Nur jedes zweite Gerät arbeitet effizient
Bankautomaten können mehr als Geld ausgeben

Als Zauberformel für eine höhere Effizienz von Geldautomaten gelten Funktionen wie Ticket- oder Briefmarkenverkauf. Sie sollen den Umsatz der Geräte steigern. Bei der Citybank können Kunden nun auch ihre Handy-Karten aufladen. Sparpotenzial gibt es auch bei der Bargeldbestückung der Geräte.

DÜSSELDORF. Die Bankenkrise in Deutschland schärft den Blick für die Kosten. Ins Visier der Controller rücken neben der technischen Weiterentwicklung der Geldautomaten auch die Ausgaben für die Geräte. Und das ist kein Wunder, schließlich belaufen sich die jährlichen Kosten für die rund 47 000 Geräte in Deutschland auf rund eine Milliarde Euro. "Nur jeder zweite Automat arbeitet effizient", sagt Olaf Scheer, Geschäftsführer bei der Unternehmensberatung Zeb.

Zwei Haupthebel sieht der Berater, mit denen Banken die Kosten für die Automaten drücken könnten: die Verringerung der Gerätezahl und die damit verbundene Netzoptimierung sowie die Bargeldhaltung in den Geräten, den Prozess der Bargeldver- und entsorgung. Für das in Automaten vorgehaltene Bargeld müssen die Banken allein für entgangene Zinsen mehr als 150 Mill. Euro pro Jahr ansetzen, so der Unternehmensberater.

Die Automatenhersteller reagieren: Es gebe mittlerweile Softwarewerkzeuge für die Optimierung der Geld- und Anlagebestände, sagt Uwe Krause, Marketingdirektor bei dem Automatenhersteller Wincor Nixdorf. So lasse sich die Bestückung und Vorratshaltung der Geldautomaten besser steuern. Die Profitabilität von Geldautomaten kann nach Ansicht von Krause vor allem durch eine Steigerung des Umsatzes je Gerät erfolgen. Helfen könnten dabei Zusatzfunktionen. Wie, das zeigt ein Blick ins Ausland: In Skandinavien können Bankkunden heute schon ihre Handy-Karten an Geldautomaten aufladen.

Auf der Cebit kündigte die Citybank als erste Bank in Deutschland nun an, diesen Service gemeinsam mit der Telefongesellschaft Vodafone einzuführen. Der Startschuss soll bis Ende April erfolgen. Das Aufladen funktioniert ähnlich wie das Geldabholen am Automaten: Der Kunde führt seine EC-Karte ein. Nach Eingabe der Geheimnummer gelangt der Kunde in ein Menü, über das er neben der Möglichkeit zur Bargeldauszahlung die Aufladung seiner Prepaid-Karte auswählen kann.

"Technisch ist noch mehr möglich", sagt Krause. So können Bankkunden in Spanien Tickets am Geldautomaten kaufen, ob für Stierkampf oder Fußball. In Frankreich spucken viele Geldautomaten schon Briefmarken aus. Ein brachliegendes Potenzial bei den Geldautomaten diagnostiziert auch Unternehmensberater Scheer: "Die Wartezeiten der Kunden bis zur Geldauszahlung könnten für individuelle Werbebotschaften genutzt werden."

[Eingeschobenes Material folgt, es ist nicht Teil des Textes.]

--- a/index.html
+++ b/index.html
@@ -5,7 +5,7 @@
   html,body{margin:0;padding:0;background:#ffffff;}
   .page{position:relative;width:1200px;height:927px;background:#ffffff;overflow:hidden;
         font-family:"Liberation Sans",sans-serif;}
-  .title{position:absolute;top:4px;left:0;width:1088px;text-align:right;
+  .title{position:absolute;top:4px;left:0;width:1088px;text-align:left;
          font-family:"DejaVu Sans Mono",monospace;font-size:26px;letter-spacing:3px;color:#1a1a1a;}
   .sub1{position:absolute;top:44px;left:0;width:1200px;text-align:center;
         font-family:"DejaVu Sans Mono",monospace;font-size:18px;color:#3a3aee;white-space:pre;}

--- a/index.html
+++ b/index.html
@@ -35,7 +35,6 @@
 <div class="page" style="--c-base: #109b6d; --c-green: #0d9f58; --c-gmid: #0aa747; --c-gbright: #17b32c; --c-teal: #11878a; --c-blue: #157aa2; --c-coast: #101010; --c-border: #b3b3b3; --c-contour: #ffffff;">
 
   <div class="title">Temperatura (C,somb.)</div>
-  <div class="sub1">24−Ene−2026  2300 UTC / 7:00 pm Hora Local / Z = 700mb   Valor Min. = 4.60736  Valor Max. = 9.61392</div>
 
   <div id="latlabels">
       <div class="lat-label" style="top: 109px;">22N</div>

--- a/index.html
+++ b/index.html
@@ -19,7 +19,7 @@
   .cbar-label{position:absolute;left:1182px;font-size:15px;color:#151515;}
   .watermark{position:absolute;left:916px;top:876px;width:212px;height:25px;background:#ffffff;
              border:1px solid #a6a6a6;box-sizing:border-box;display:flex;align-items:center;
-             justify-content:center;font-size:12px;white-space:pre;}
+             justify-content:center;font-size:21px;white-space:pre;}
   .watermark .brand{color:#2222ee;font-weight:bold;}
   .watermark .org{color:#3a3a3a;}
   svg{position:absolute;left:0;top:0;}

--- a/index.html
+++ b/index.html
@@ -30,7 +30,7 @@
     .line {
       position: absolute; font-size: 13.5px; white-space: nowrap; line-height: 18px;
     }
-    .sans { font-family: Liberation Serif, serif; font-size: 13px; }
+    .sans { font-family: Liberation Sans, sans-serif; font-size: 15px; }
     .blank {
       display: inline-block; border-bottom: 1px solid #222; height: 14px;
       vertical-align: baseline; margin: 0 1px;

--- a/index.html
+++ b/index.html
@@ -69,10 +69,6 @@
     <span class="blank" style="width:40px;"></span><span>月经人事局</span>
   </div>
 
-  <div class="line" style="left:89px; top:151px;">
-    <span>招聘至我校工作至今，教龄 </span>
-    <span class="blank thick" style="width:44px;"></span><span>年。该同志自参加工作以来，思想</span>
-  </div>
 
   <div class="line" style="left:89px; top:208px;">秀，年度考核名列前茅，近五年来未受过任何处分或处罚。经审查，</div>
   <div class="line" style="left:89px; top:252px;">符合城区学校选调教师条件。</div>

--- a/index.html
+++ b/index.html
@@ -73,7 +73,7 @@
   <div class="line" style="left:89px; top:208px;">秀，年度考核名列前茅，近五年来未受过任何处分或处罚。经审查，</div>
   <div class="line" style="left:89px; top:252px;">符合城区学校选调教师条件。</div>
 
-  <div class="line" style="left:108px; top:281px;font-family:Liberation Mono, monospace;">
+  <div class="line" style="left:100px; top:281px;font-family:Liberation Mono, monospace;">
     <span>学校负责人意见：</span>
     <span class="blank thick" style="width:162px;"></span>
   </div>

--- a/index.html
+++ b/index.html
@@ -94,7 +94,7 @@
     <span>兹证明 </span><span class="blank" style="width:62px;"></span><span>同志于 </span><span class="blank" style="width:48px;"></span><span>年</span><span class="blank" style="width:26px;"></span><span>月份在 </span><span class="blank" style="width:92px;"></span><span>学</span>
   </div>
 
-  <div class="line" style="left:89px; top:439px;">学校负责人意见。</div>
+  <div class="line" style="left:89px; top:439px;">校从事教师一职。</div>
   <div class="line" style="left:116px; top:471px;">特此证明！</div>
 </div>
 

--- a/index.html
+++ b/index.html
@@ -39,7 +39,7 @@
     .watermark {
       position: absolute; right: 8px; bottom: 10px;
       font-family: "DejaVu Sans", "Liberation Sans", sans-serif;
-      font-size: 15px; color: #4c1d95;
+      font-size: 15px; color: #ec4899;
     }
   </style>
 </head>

Dies wird künftig immer wichtiger. Schließlich schwinden die Gelegenheiten für ein Verkaufsgespräch mit dem Kunden. Schon heute entfallen bis zu 80 % aller Kundenkontakte auf die Nutzung eines Automaten, mit steigender Tendenz. Nachholbedarf sieht Krause auch bei der Aufstellung von Geldautomaten außerhalb von Banken, beispielsweise bei der Aufstellung von Geräten in Hotels. Hier hinke Deutschland deutlich hinterher. Als Pionierländer sieht der Geldautomatenkenner hier Länder wie die USA und Japan, aber auch China und Malaysia.

Potenzial gibt es auch noch bei der Weiterentwicklung der Kernkompetenz der Automaten - dem Geldhandling. Bisher spucken die Geräte in Deutschland lediglich Banknoten aus. Künftig werden sie auch Geld schlucken, da ist sich Scheer sicher: "Cash-Recycler haben Zukunft." Für die Kunden wird die Einzahlung von Geld rund um die Uhr möglich, und die Kreditinstitute können beim Personal sparen. In der Schweiz sind solche Geldannahme-Automaten bereits seit vier Jahren in Betrieb - vor allem in Fußgängerzonen und Shopping-Centern. Nur ein Problem haben diese der Automaten noch: Ein- und Auszahlungen müssen etwa gleich groß sein, sonst muss nachgefüllt oder geleert werden.